As President Obama and his entourage wound their way through Senegal, South Africa and Tanzania – three strong democracies – they highlighted the continent’s democratic progress and reiterating the message of his 2009 visit to Ghana: that Africa needs more strong institutions and not strong men, and that democracy, rule of law and good governance not only protect citizens’ rights but also increase the confidence of business leaders and investors. American companies have always been major players in the oil and gas sector and in the sale of aircraft, locomotives, and large generators. But the Obama administration will try to encourage more American companies to expand their trade and investment interests to energy, agriculture, electronics, telecommunications and industrial projects – not as a counterweight to growing competition from China, Brazil, France or Great Britain, but because it is in our economic interest to be engaged in Africa.
As a nation, we have strong economic, political and security interests in Africa.
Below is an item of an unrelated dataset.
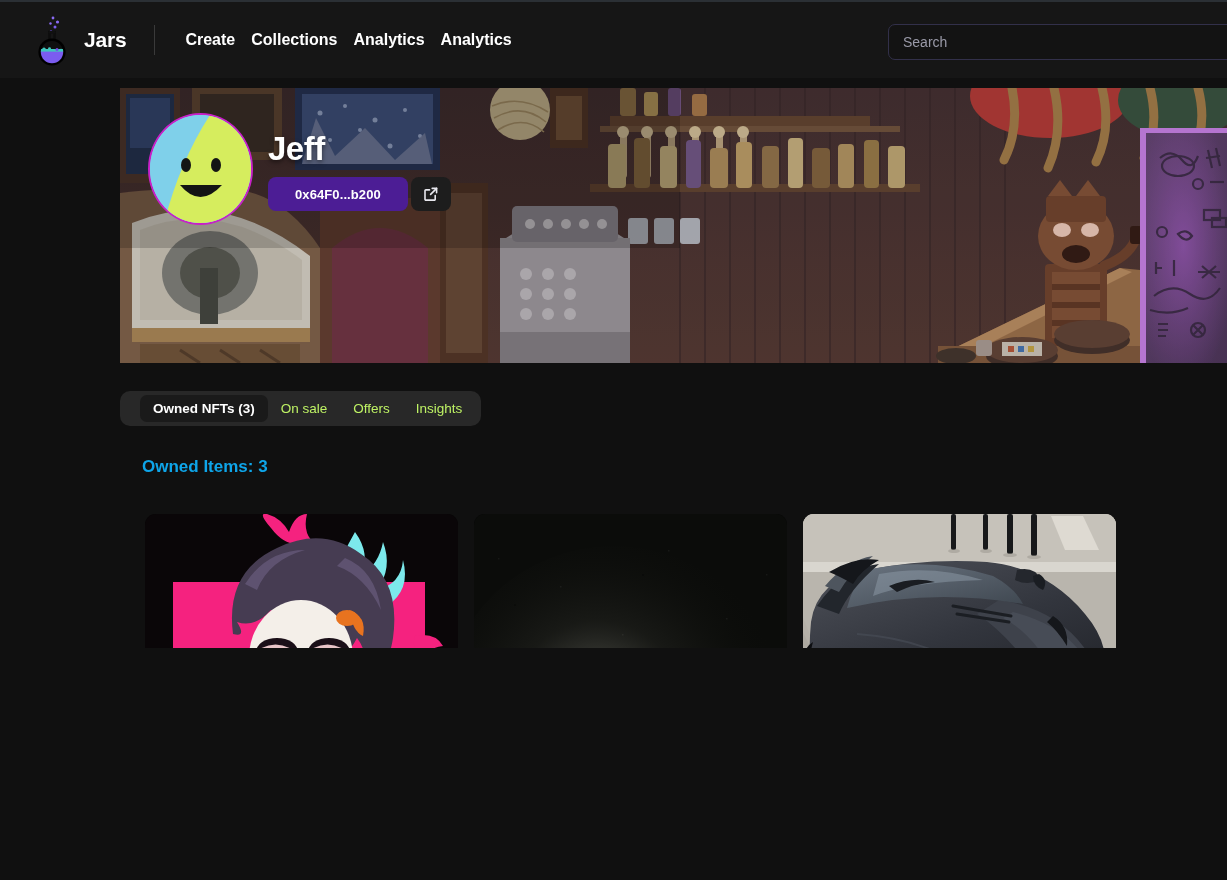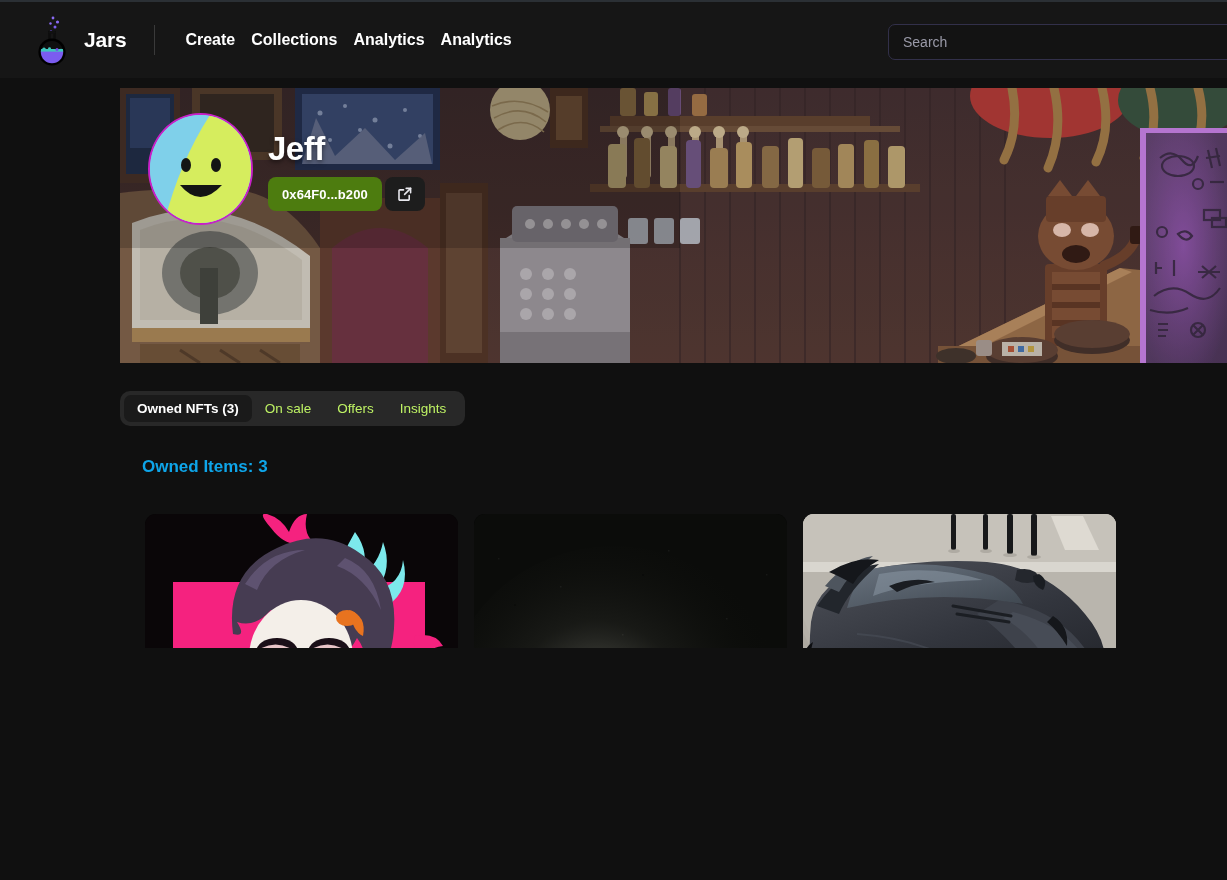"0x64F0...b200" .addr-pill { background: #4d7c0f -> #4c1d95; padding: 0 14px -> 0 27px }
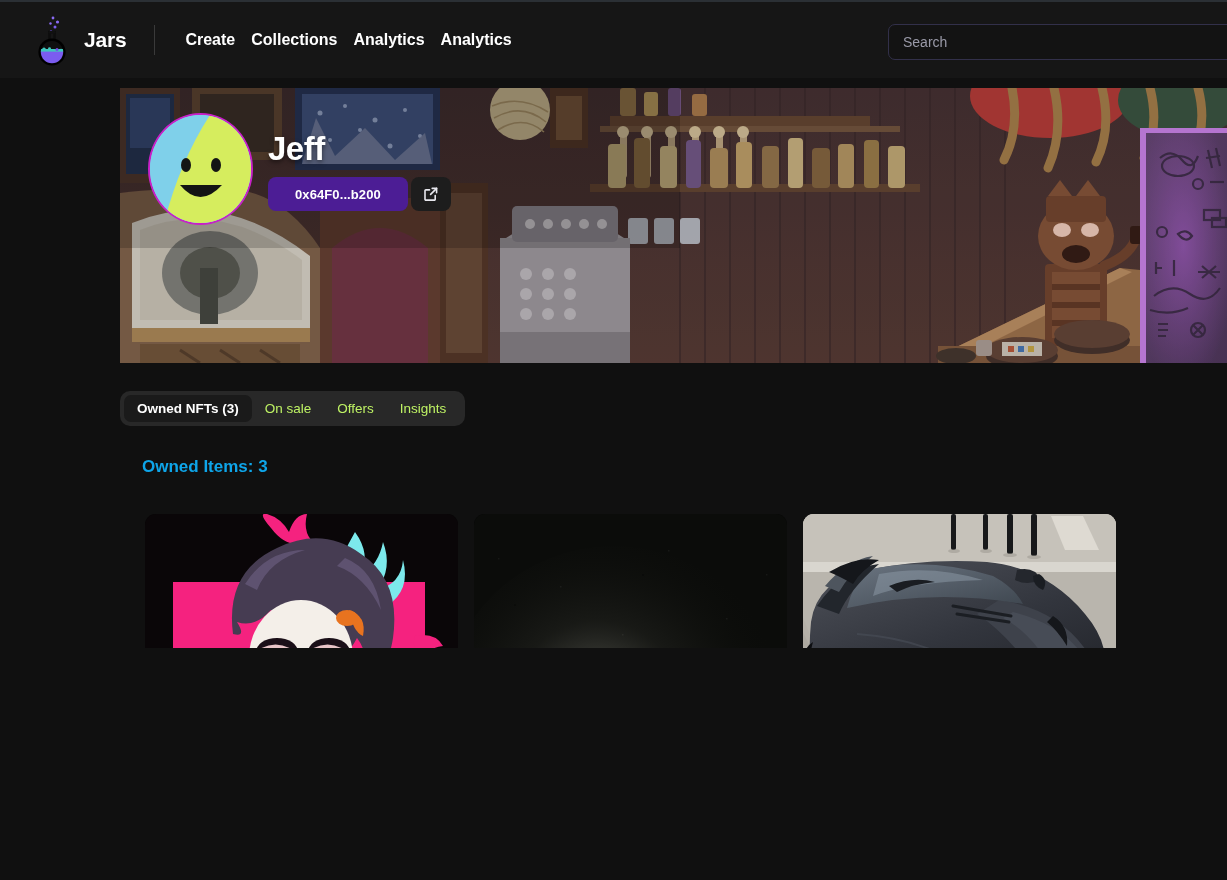"Owned NFTs (3)" .tabbar { padding: 4px 6px 4px 4px -> 4px 6px 4px 20px }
And those interests are likely to grow as Africa’s importance grows. Africa is already one of America’s most important sources of hydrocarbons. But Africa’s new economic and commercial opportunities extend beyond hydrocarbons, and it is important for the U.S. to ramp up its trade and investment activities in Africa. We should not be left behind as Africa’s marketplace expands.
On the political and security side, we need to forge closer partnerships with Africa to address the common threats – of violent extremism and international terrorism, narco-trafficking, money laundering, trafficking in people, climate change and piracy. As one of the largest and most important voting blocs at the United Nations, and one of the world’s great landmasses and ecosystems, Africa cannot be ignored – and its positive engagement as a friend and a partner can and should only be seen as a benefit to the United States.